(Revision comparison data)
******************************
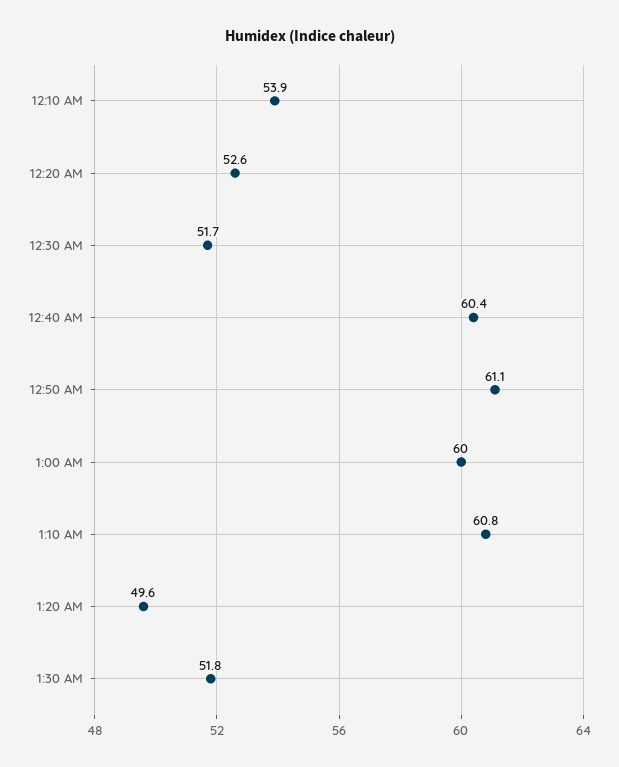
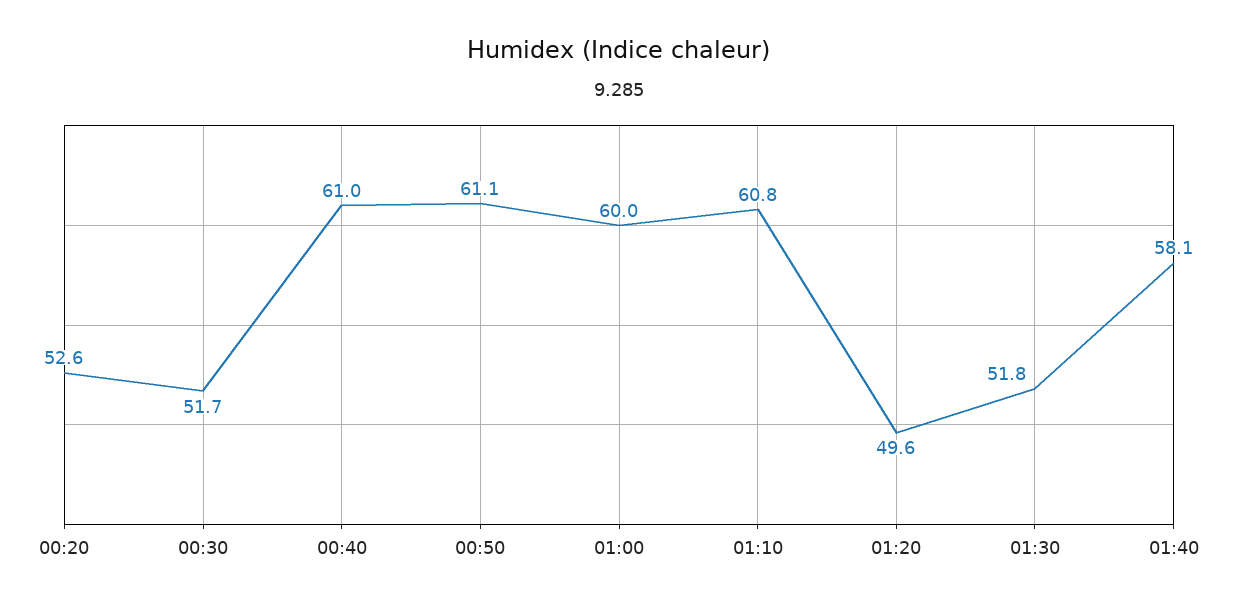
12:10 AM: 53.9 -> none
12:40 AM: 60.4 -> 61
01:40: none -> 58.1

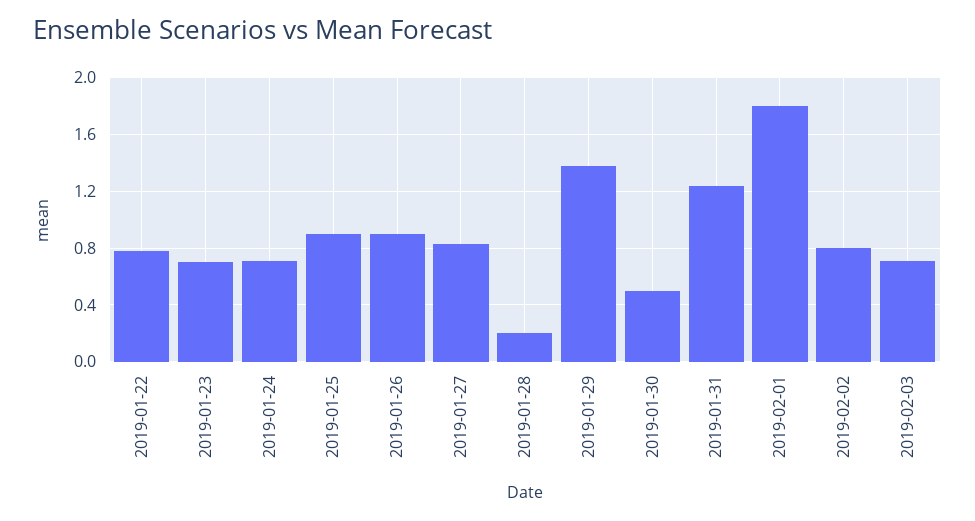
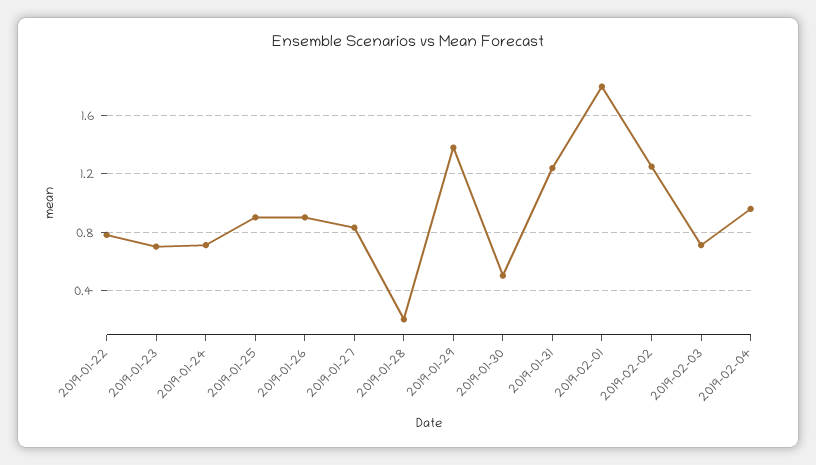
2019-02-02: 0.8 -> 1.25
2019-02-04: none -> 0.95

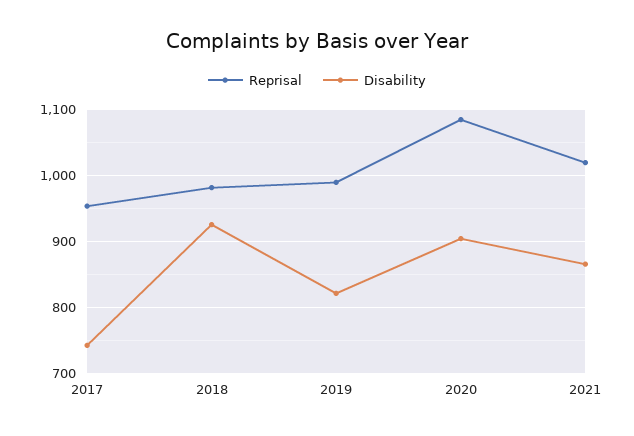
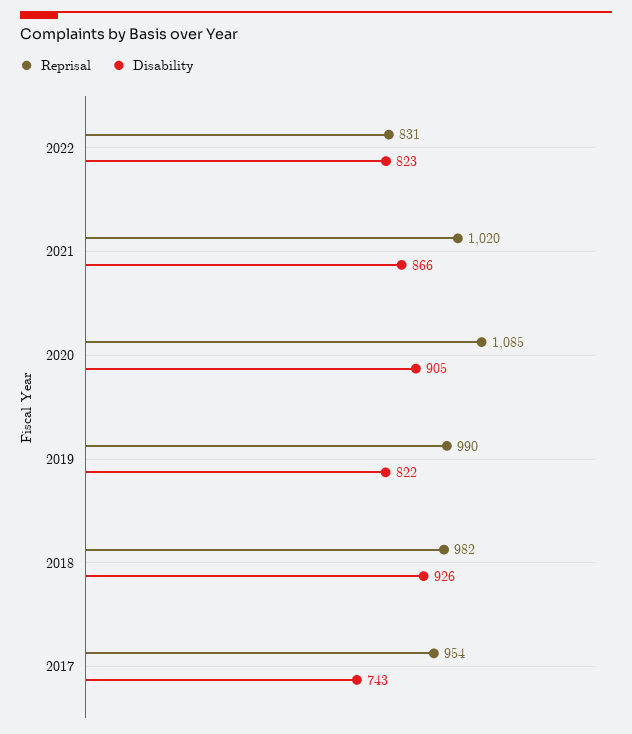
Reprisal, 2022: none -> 831
Disability, 2022: none -> 823

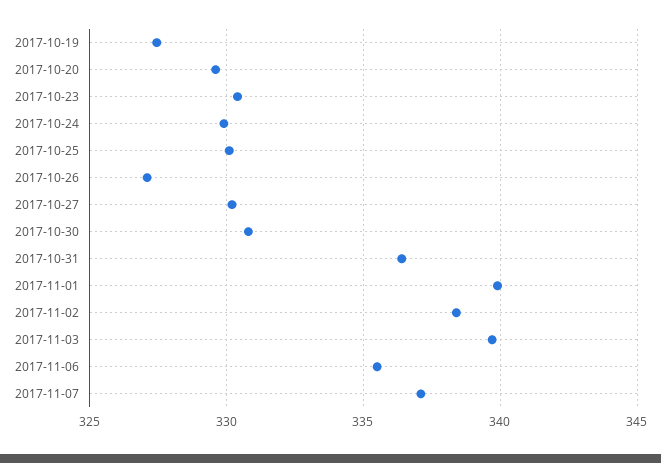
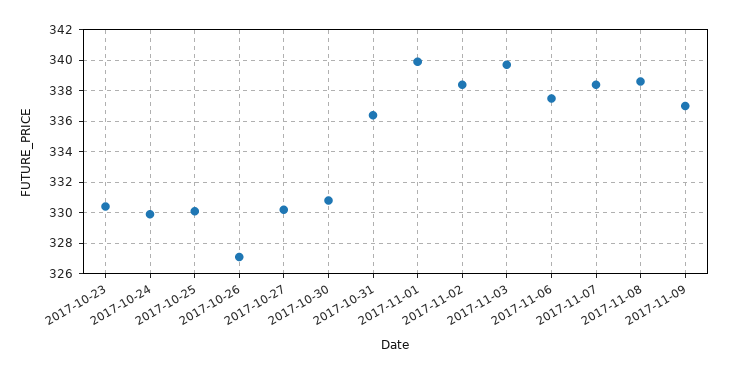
2017-10-19: 327.5 -> none
2017-10-20: 329.5 -> none
2017-11-06: 335.5 -> 337.5
2017-11-07: 337 -> 338.5
2017-11-08: none -> 338.5
2017-11-09: none -> 337

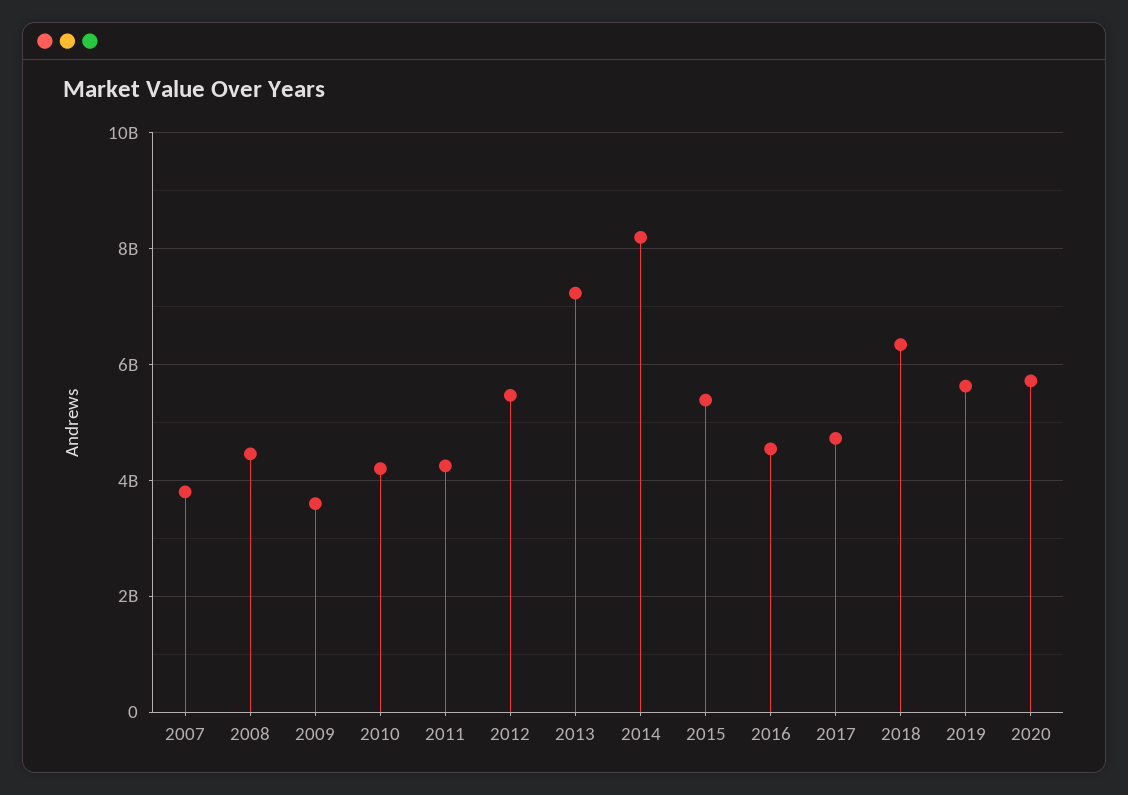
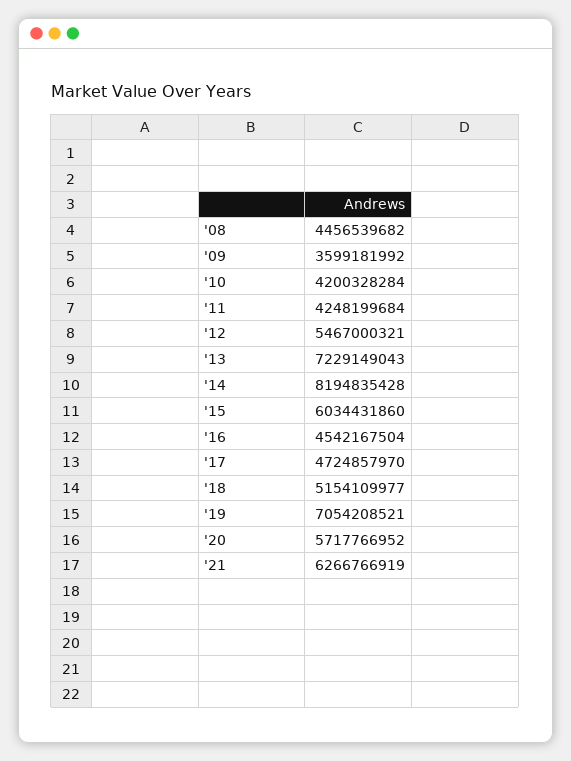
2007: 3800000000 -> none
2015: 5400000000 -> 6034431860
2018: 6400000000 -> 5154109977
2019: 5600000000 -> 7054208521
'21: none -> 6266766919

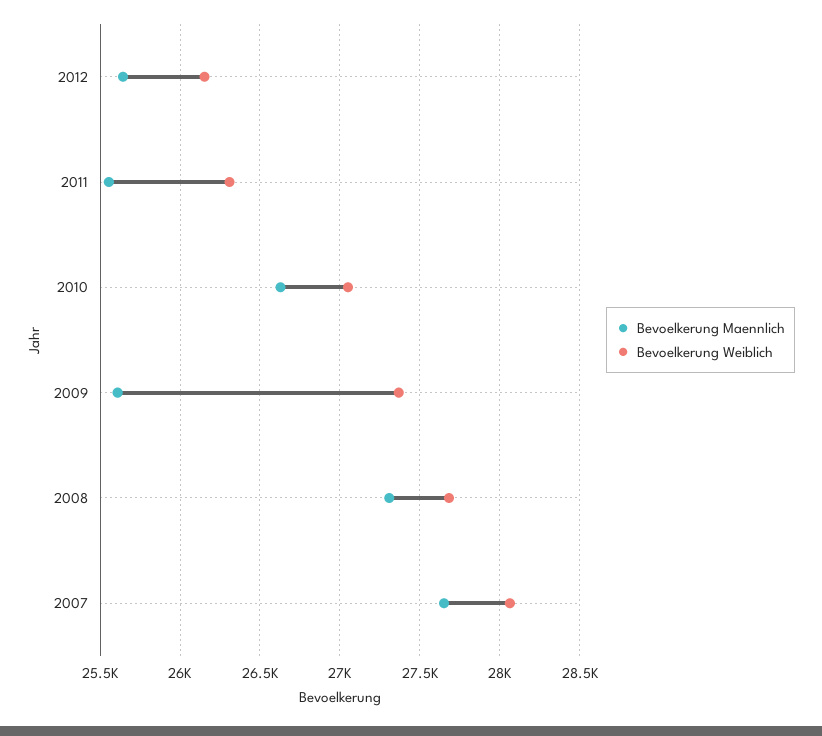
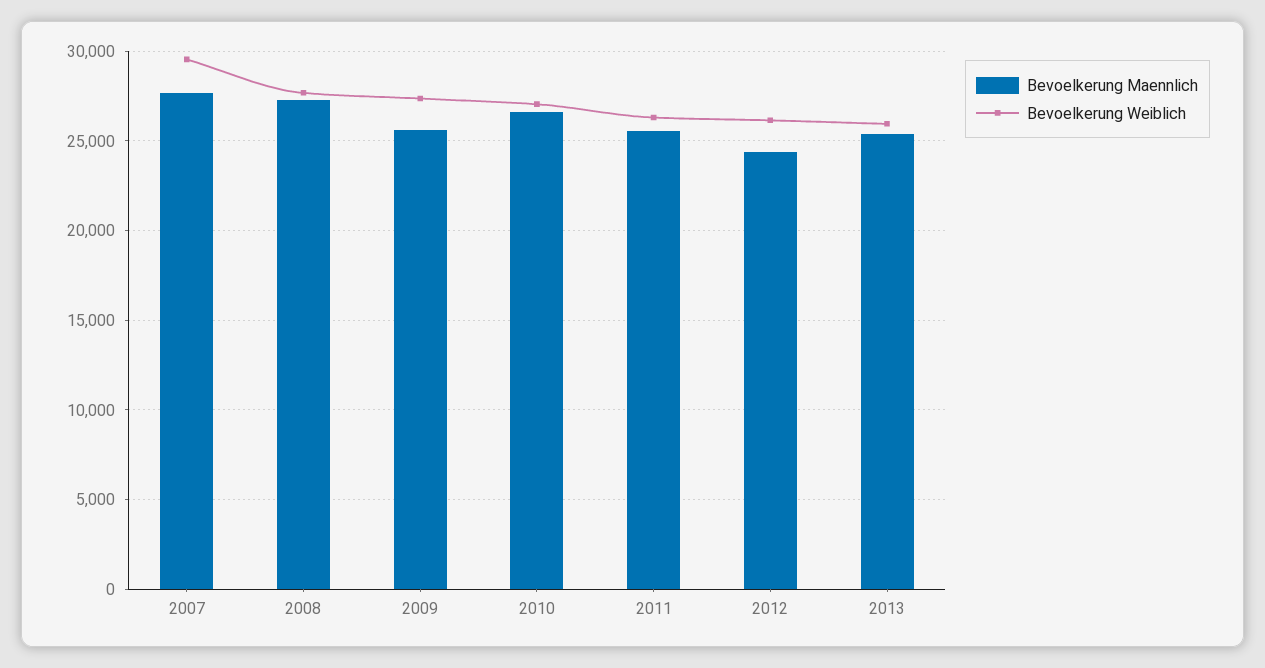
Bevoelkerung Maennlich, 2012: 25650 -> 24500
Bevoelkerung Weiblich, 2007: 28050 -> 29500
Bevoelkerung Maennlich, 2013: none -> 25500
Bevoelkerung Weiblich, 2013: none -> 26000

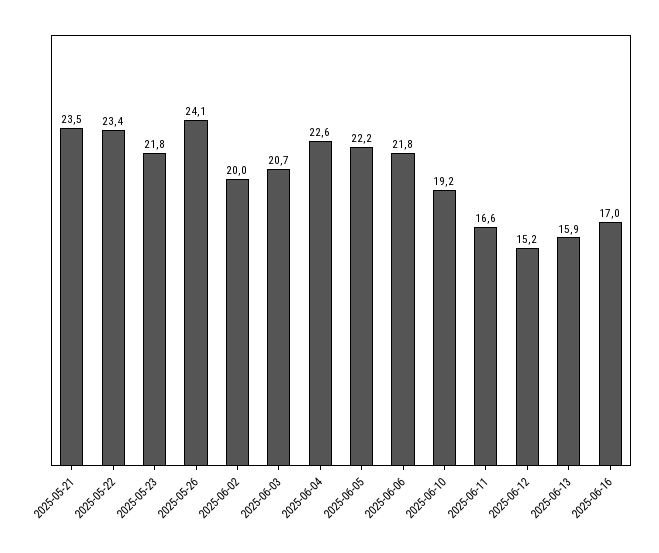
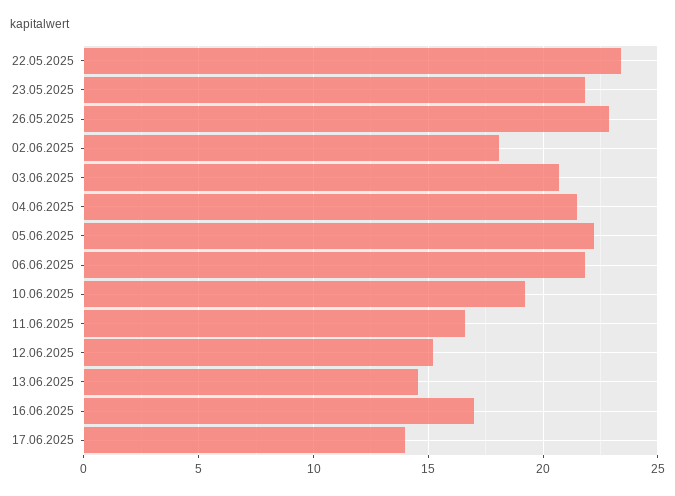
2025-05-21: 23.5 -> none
2025-05-26: 24.1 -> 23
2025-06-02: 20 -> 18
2025-06-04: 22.6 -> 21.5
2025-06-13: 15.9 -> 14.5
17.06.2025: none -> 14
******************************
What to produce: Quote exactly, and only, the lines from the line containing "2019: 5600000000 -> 7054208521" through the final line of the records above, both included, omitting any pictures.

Result of the task:
2019: 5600000000 -> 7054208521
'21: none -> 6266766919

Bevoelkerung Maennlich, 2012: 25650 -> 24500
Bevoelkerung Weiblich, 2007: 28050 -> 29500
Bevoelkerung Maennlich, 2013: none -> 25500
Bevoelkerung Weiblich, 2013: none -> 26000

2025-05-21: 23.5 -> none
2025-05-26: 24.1 -> 23
2025-06-02: 20 -> 18
2025-06-04: 22.6 -> 21.5
2025-06-13: 15.9 -> 14.5
17.06.2025: none -> 14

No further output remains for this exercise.